Ahora que estamos a punto de despedir un año y de recibir con alborozo el que se avecina conviene echar la vista atrás con el sano propósito de calibrar tantos hechos relevantes que marcaron un tiempo retador en el que volvimos a estar a prueba. Siendo realistas, no se trata de encontrar la cuadratura del círculo porque no hallaremos nada nuevo bajo el sol.

En Colombia nos hemos acostumbrado, en virtud de los muchos y constantes trancazos recibidos, a ser todo lo flexibles, prácticos y recursivos que haga falta, para ser capaces de adaptarnos a aquello que en otros lares se consideraría inusual, irrealizable y hasta absurdo, pero que aquí termina convertido en norma de vida.

Cuestión de física supervivencia, dirían algunos con acierto. ¿2022 fue un año difícil? ¡Sin duda! Quizás menos que el aciago 2020, cuando lidiamos con la inesperada irrupción de la pandemia de covid-19 que, por cierto, aún no termina, pero tampoco podemos asegurar que ha sido un periodo absolutamente normal.
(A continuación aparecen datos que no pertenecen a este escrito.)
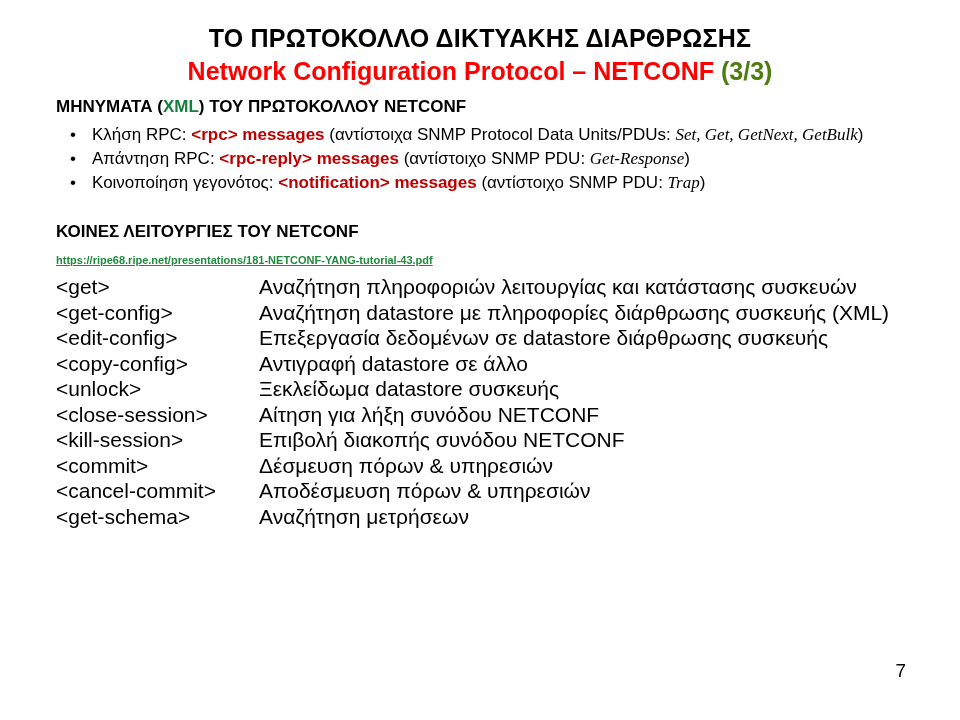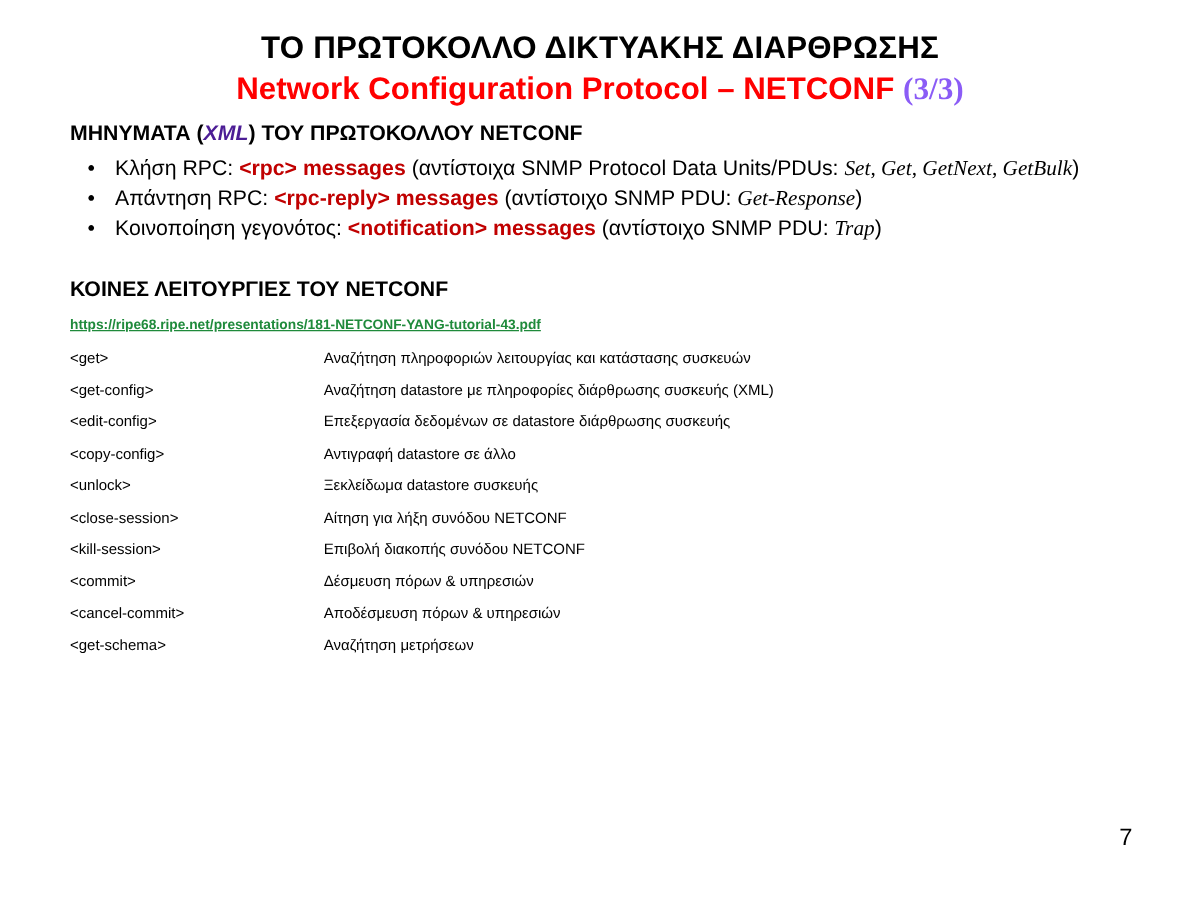--- a/index.html
+++ b/index.html
@@ -43,8 +43,7 @@
     color: #FF0000;
   }
   .title-line2 .black {
-    color: #8b5cf6;
-    font-family: Liberation Serif, serif;
+    color: #4d7c0f;
   }
   
   .body-block {

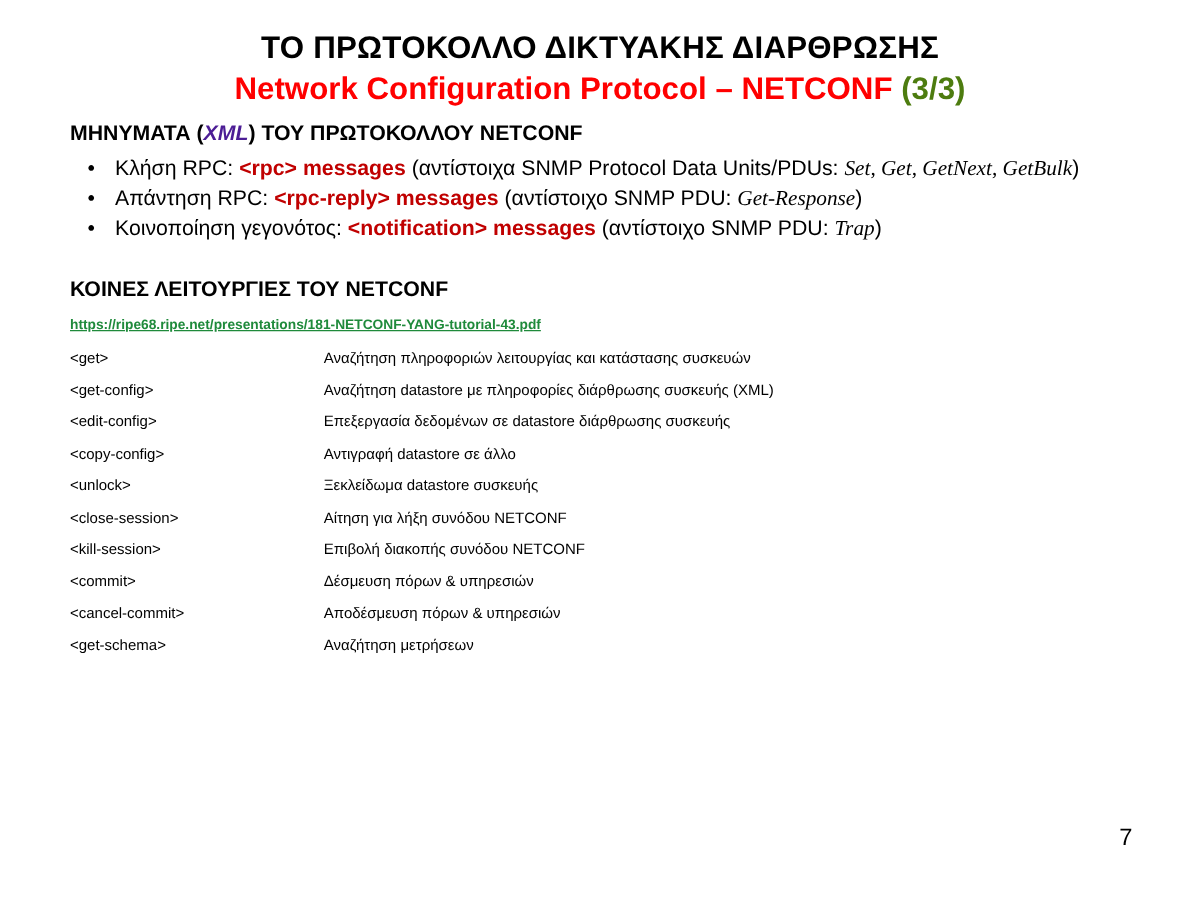--- a/index.html
+++ b/index.html
@@ -60,8 +60,7 @@
     line-height: 22px;
   }
   .section-head .red {
-    color: #4c1d95;
-    font-style: italic;
+    color: #15803d;
   }
   ul.bullets {
     list-style: none;

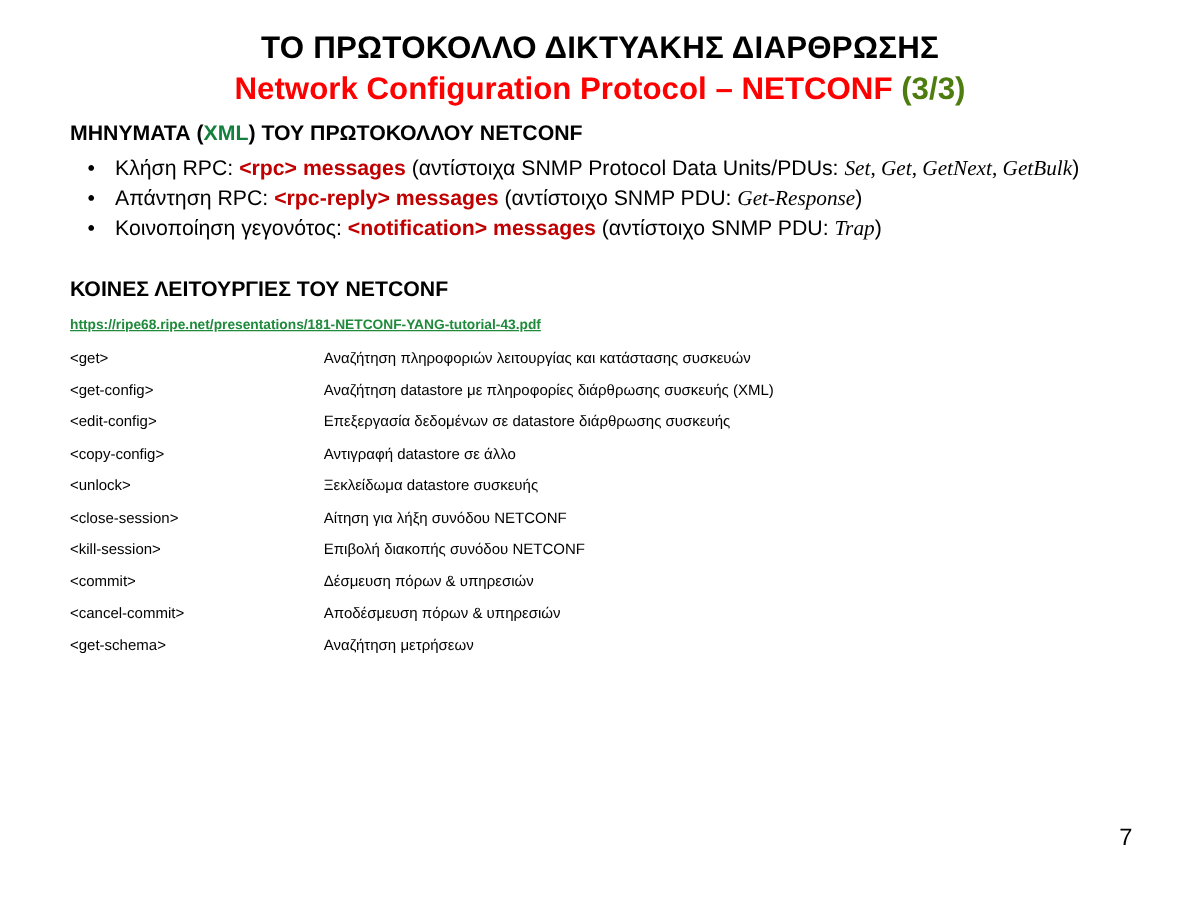--- a/index.html
+++ b/index.html
@@ -107,7 +107,7 @@
     margin-top: 2px;
   }
   table.ops td {
-    font-size: 12px;
+    font-size: 21px;
     line-height: 25.5px;
     padding: 0;
     vertical-align: top;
Demasiados no tuvimos más remedio que bailar con la más fea, tal cual reza el refrán popular. Cada quien podrá hacer su propio relato, pero en líneas generales casi todos coincidimos en los mismos compases. El más recurrente, el de la insufrible inflación que puso por las nubes el precio de alimentos y productos básicos de la canasta familiar, obligando a los hogares, en especial a los más vulnerables, a apretarse el cinturón hasta el último agujero, quedándose al borde del ahogo y, eso sí, con mucha hambre.

Mal asunto, sobre todo porque aún no está resuelto y lo que se viene pierna arriba en 2023 en términos de impacto socioeconómico en familias y empresas no resulta tranquilizador.

En el Atlántico y el resto del Caribe toca añadirle la carestía energética, menos aún superada, y en Barranquilla, adicionalmente, el deterioro del servicio de agua. Con sus alarmantes señales, las sucesivas emergencias invernales nos demostraron hasta el cansancio que no hacemos lo suficiente para abordar la crisis climática, mientras el planeta acelera su tránsito hacia un punto de no retorno.

Cerramos un año en el que la guerra tampoco dio tregua. Más bien, todo lo contrario: aumentaron los crímenes de líderes sociales, las masacres y los desplazamientos. Sin dios ni ley, los violentos siguieron repartiendo horror en Arauca, Chocó, el Andén Pacífico, Putumayo o los Montes de María.

En Cartagena, Santa Marta, Montería y Valledupar, además de Barranquilla, los homicidios no encuentran freno, las mafias se expanden y, dolorosamente, los feminicidios aumentan, al igual que la violencia contra los menores. Todo ante la mirada indolente de sociedades anestesiadas y, aún peor, de autoridades e instituciones cuyas acciones o medidas se quedan en buenas intenciones o en oportunidades perdidas. Por algo será.

En tanto los ciudadanos convertidos en héroes sin capa ni espada encaran el cúmulo de hostilidades que torpedean su día a día, la clase política, desde el Olimpo de sus posiciones privilegiadas, nunca defrauda en su empeño de encanallarlo casi todo. Sin la menor vergüenza ni pudor se pelean, insultan, desinforman, manipulan o instrumentalizan la realidad a su antojo y de manera irresponsable en un ejercicio constante de populismo, demagogia o activismo, intentando saltarse las reglas de juego, e incluso desconociendo la división de poderes.

Camino peligroso que no conduce a ninguna parte: sea Gobierno u oposición, da lo mismo. Sus temerarios anuncios o iniciativas impracticables los dejan con un margen de maniobra muy estrecho. Cuánta falta nos hace el sentido común para alcanzar acuerdos que aseguren estabilidad económica, social y política. Un buen punto de partida para construir la verdadera paz total.

El tiempo corre, iniciaremos un nuevo año en el que todos podríamos hacerlo mucho mejor. Pongámosle ganas y dejemos de derrochar esfuerzos gastando pólvora en gallinazos. ¡Feliz Año 2023! Aquí seguiremos con ustedes.